Studying how the brains of high-performance athletes like freedivers and mountaineers cope with the extremes of oxygen lack can ultimately improve our understanding of the mechanisms that limit human tolerance to oxygen deprivation and develop new "target" therapies that could ultimately save patients' lives, particularly in intensive care.

"As we explore unique insights into fundamental physiological mechanisms, we’ve got a fantastic opportunity to incorporate a real sense of adventure in some of the research that we do. Our clinical and applied models allow us to ask precisely why we have evolved with a brain that is so reliant on oxygen and to what extent does oxygen available to the brain influence our trajectory towards disease.”

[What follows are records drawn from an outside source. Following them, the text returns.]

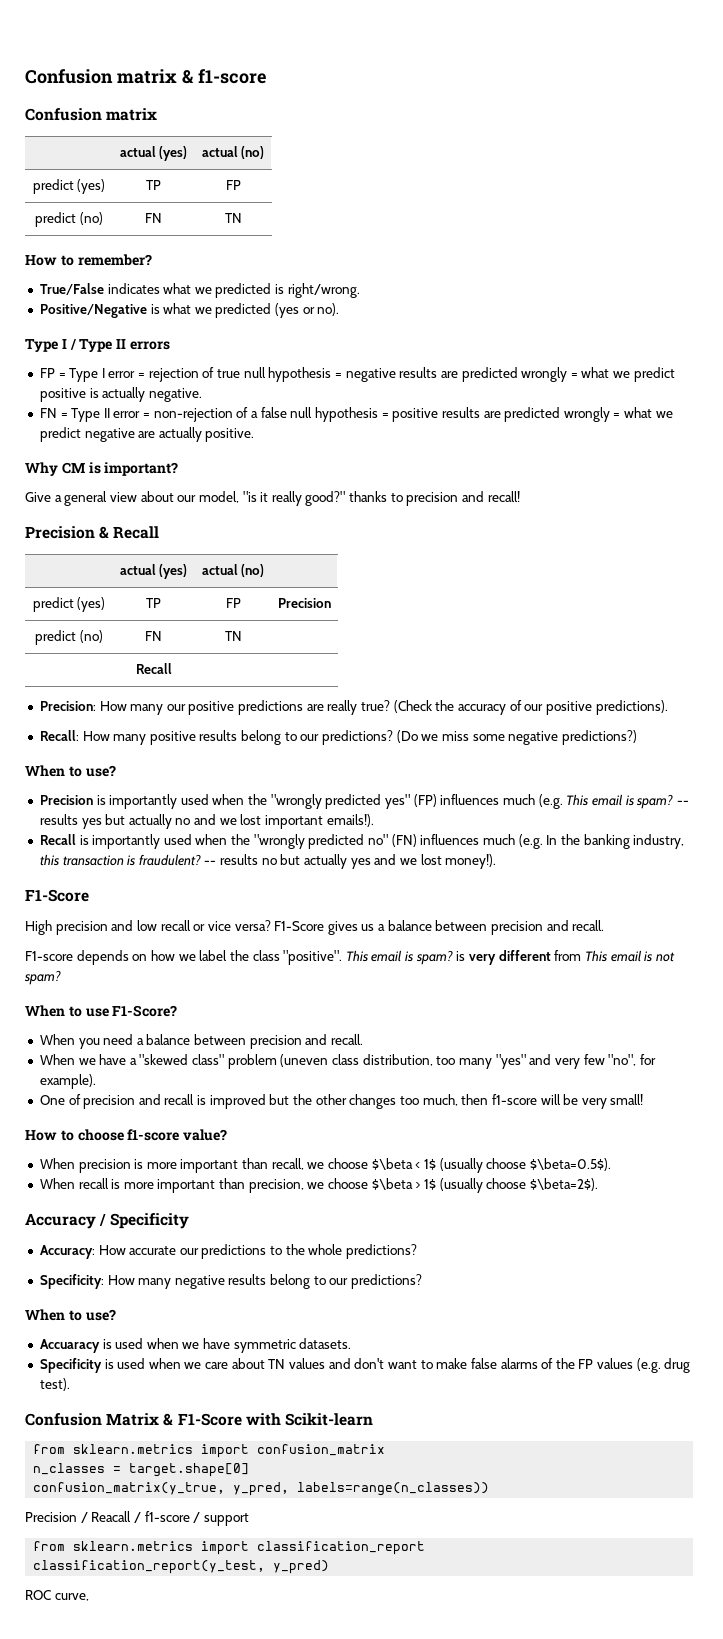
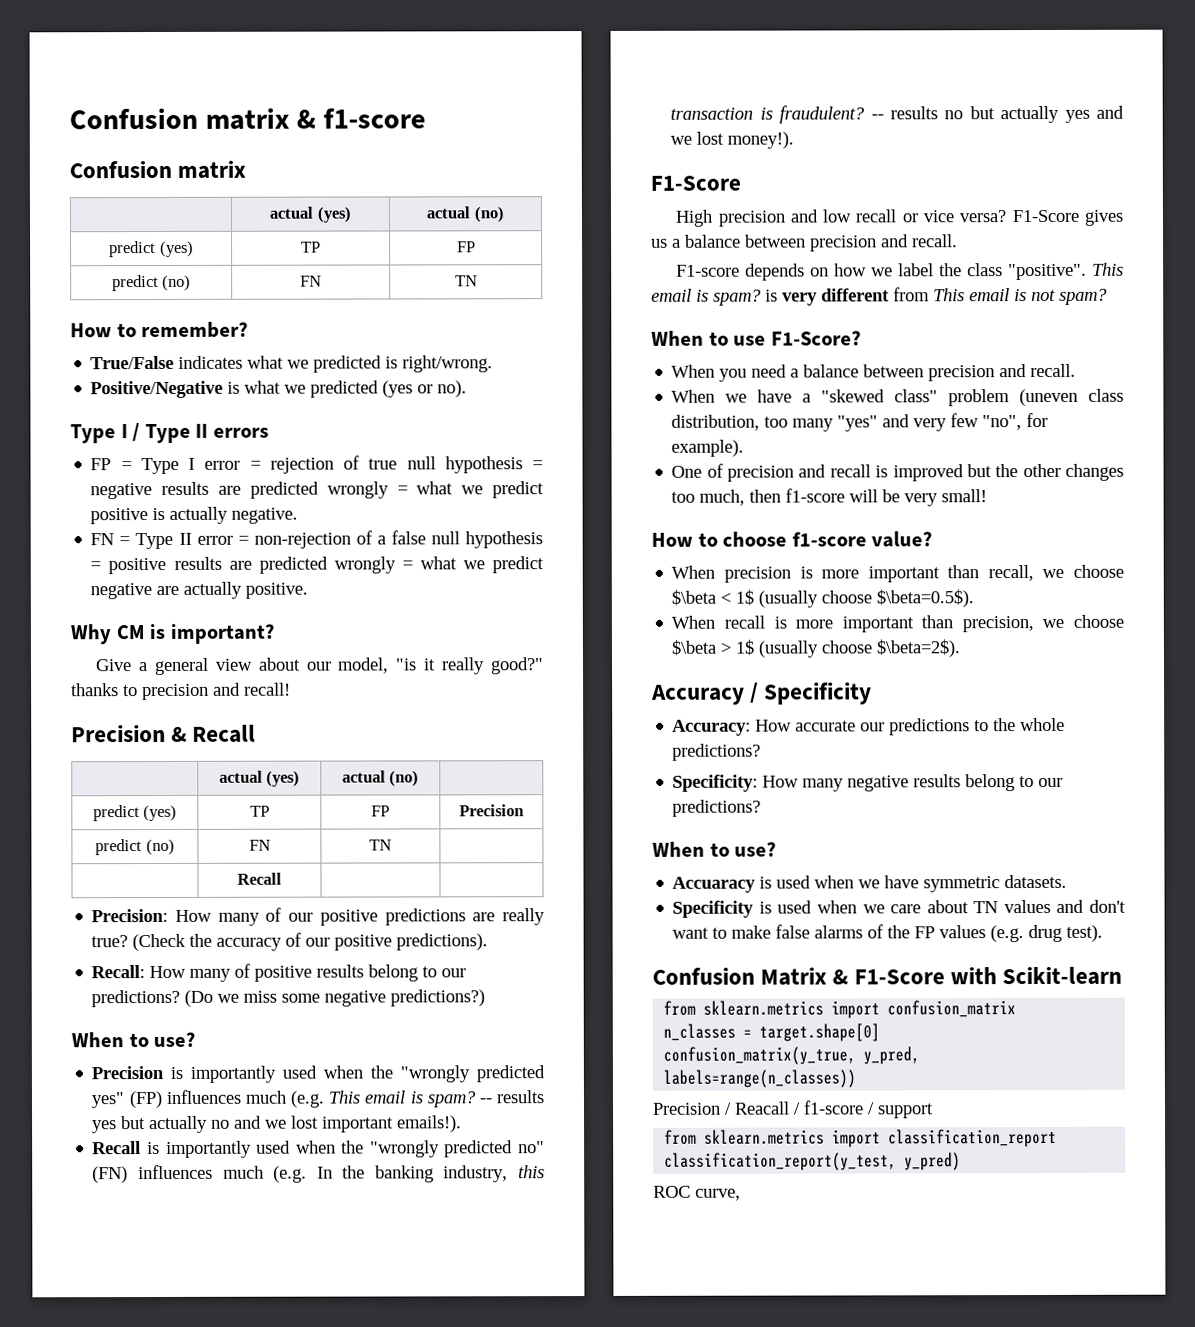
- Precision: How many our positive predictions are really true?
+ Precision: How many of our positive predictions are really true?
- Recall: How many positive results belong to our predictions?
+ Recall: How many of positive results belong to our predictions?

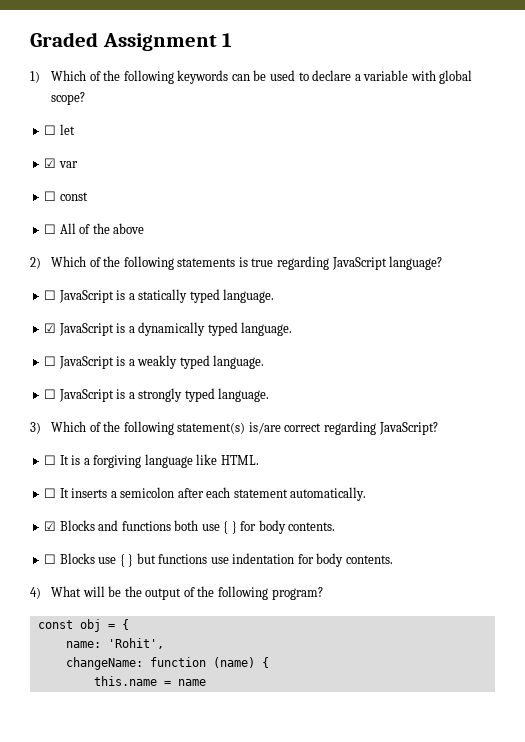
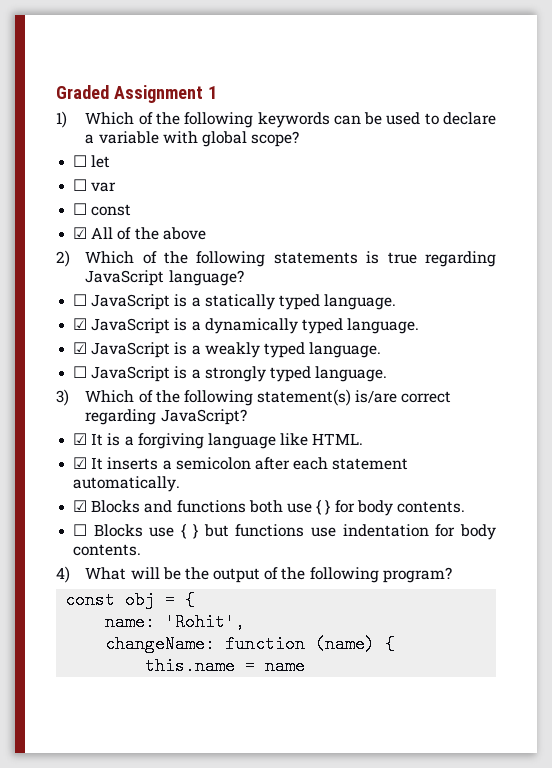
- ☑ var
+ ☐ var
- ☐ All of the above
+ ☑ All of the above
- ☐ JavaScript is a weakly typed language.
+ ☑ JavaScript is a weakly typed language.
- ☐ It is a forgiving language like HTML.
+ ☑ It is a forgiving language like HTML.
- ☐ It inserts a semicolon after each statement automatically.
+ ☑ It inserts a semicolon after each statement automatically.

ADInstruments Science Hero: Professor Damian Bailey

The Right Equipment

Conducting experiments in these environmental extremes also requires special equipment - and that’s where ADInstruments is proud to help. As well as the recording of a complex array of real-time signals including heart rate, blood pressure, breath by breath expired gases, brain blood flow, activity, and oxygenation – Damian also needs the equipment to be compact, portable and robust. That's why he uses PowerLab for data acquisition.

 

PowerLab: Data with Integrity
“ADInstruments hardware, including the PowerLab in particular, has revolutionized what we can do scientifically in these challenging environments and we can truly bring our laboratory to the mountain. The equipment has performed admirably in extreme environments characterized by extremes of temperature, wind, and hypoxia. When you spend a lot of money to get a piece of equipment up into the mountain ranges, you want that equipment to work when you test your human volunteers - fortunately, the PowerLab is especially durable.” He adds, “You can even rest your coffee on them - which is a great thing when you’re climbing!”


Damian Bailey is Professor of Physiology and Biochemistry at the University of South Wales where he is currently the Royal Society Wolfson Research Fellow and Head of the Neurovascular Research Laboratory.